TASK GOAL: None of the pictures should be copied, though every line of the listing must be printed exactly.

MATERIAL FOR THE TASK:
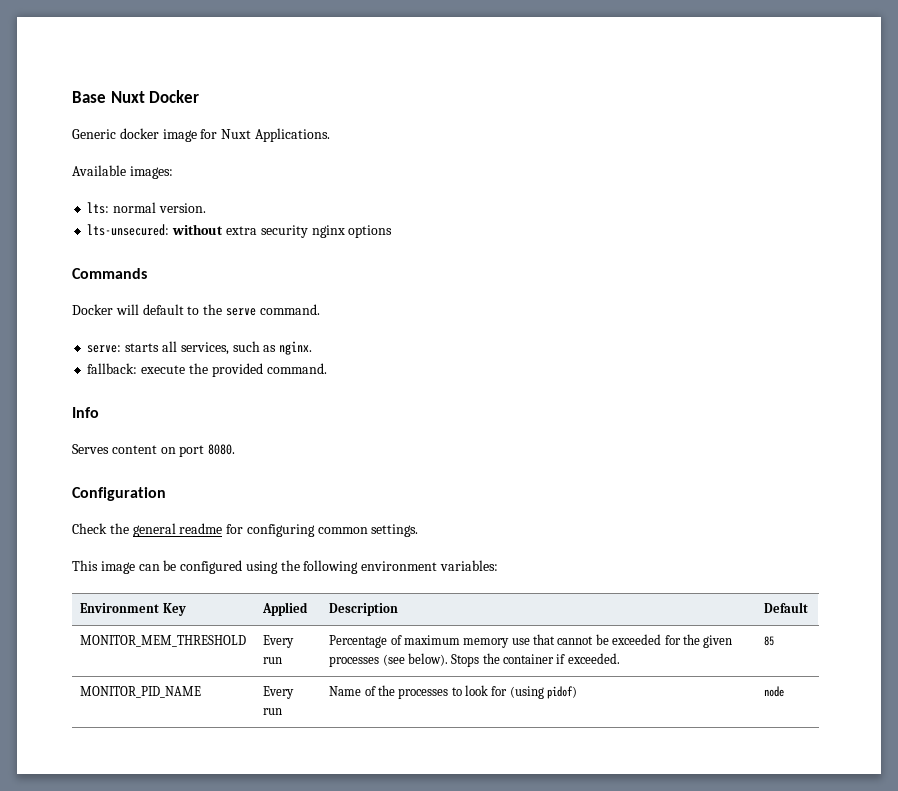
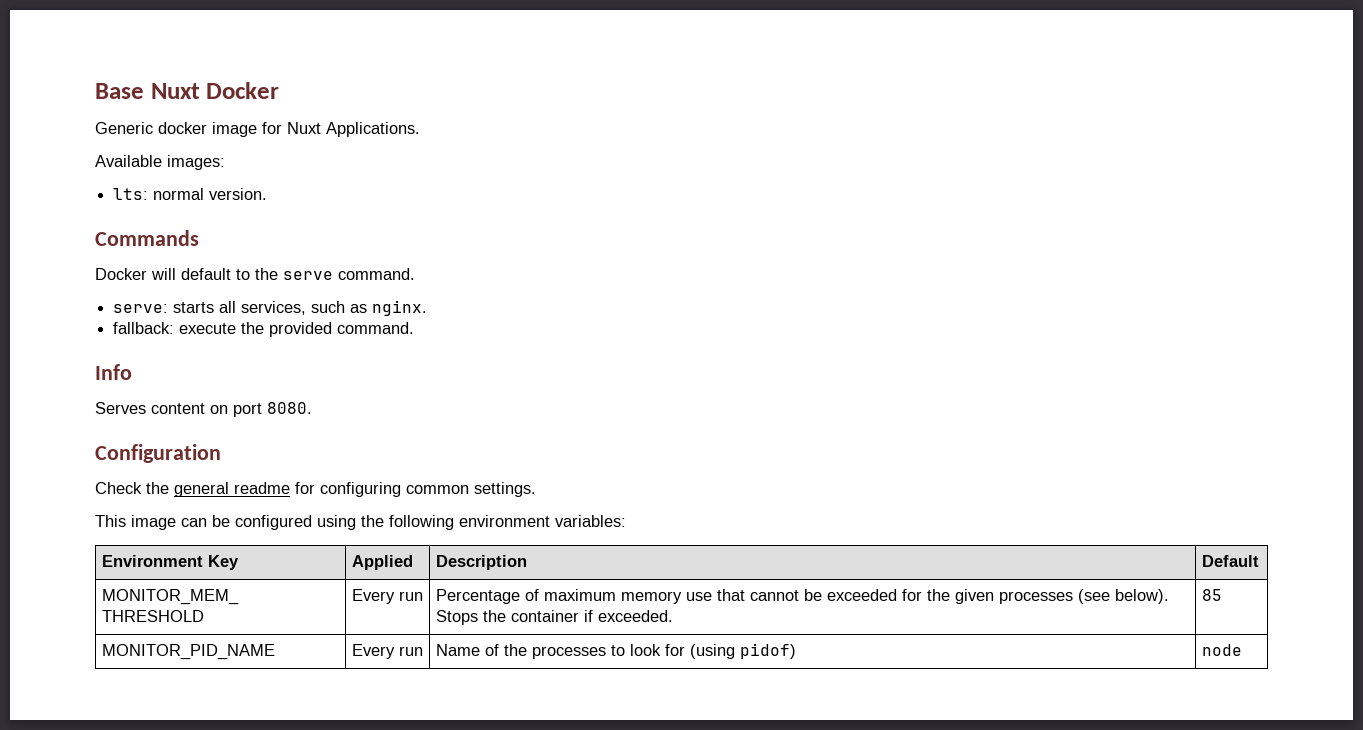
- lts-unsecured: without extra security nginx options

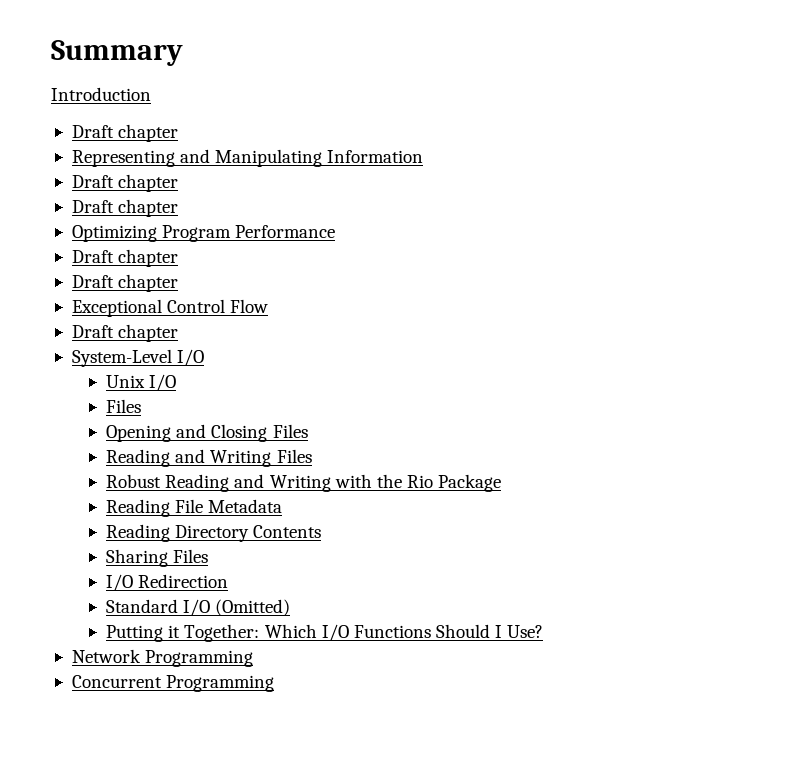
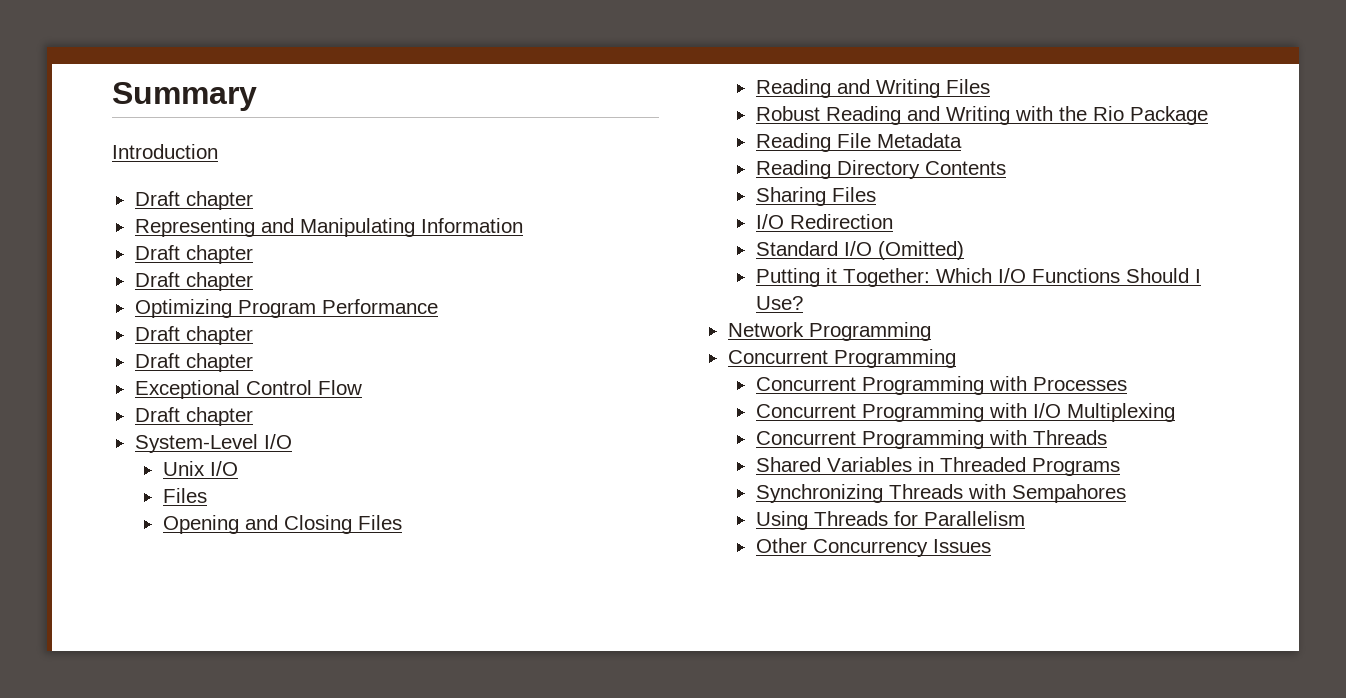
+ Concurrent Programming with Processes
+ Concurrent Programming with I/O Multiplexing
+ Concurrent Programming with Threads
+ Shared Variables in Threaded Programs
+ Synchronizing Threads with Sempahores
+ Using Threads for Parallelism
+ Other Concurrency Issues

FINISHED TASK:
- lts-unsecured: without extra security nginx options

+ Concurrent Programming with Processes
+ Concurrent Programming with I/O Multiplexing
+ Concurrent Programming with Threads
+ Shared Variables in Threaded Programs
+ Synchronizing Threads with Sempahores
+ Using Threads for Parallelism
+ Other Concurrency Issues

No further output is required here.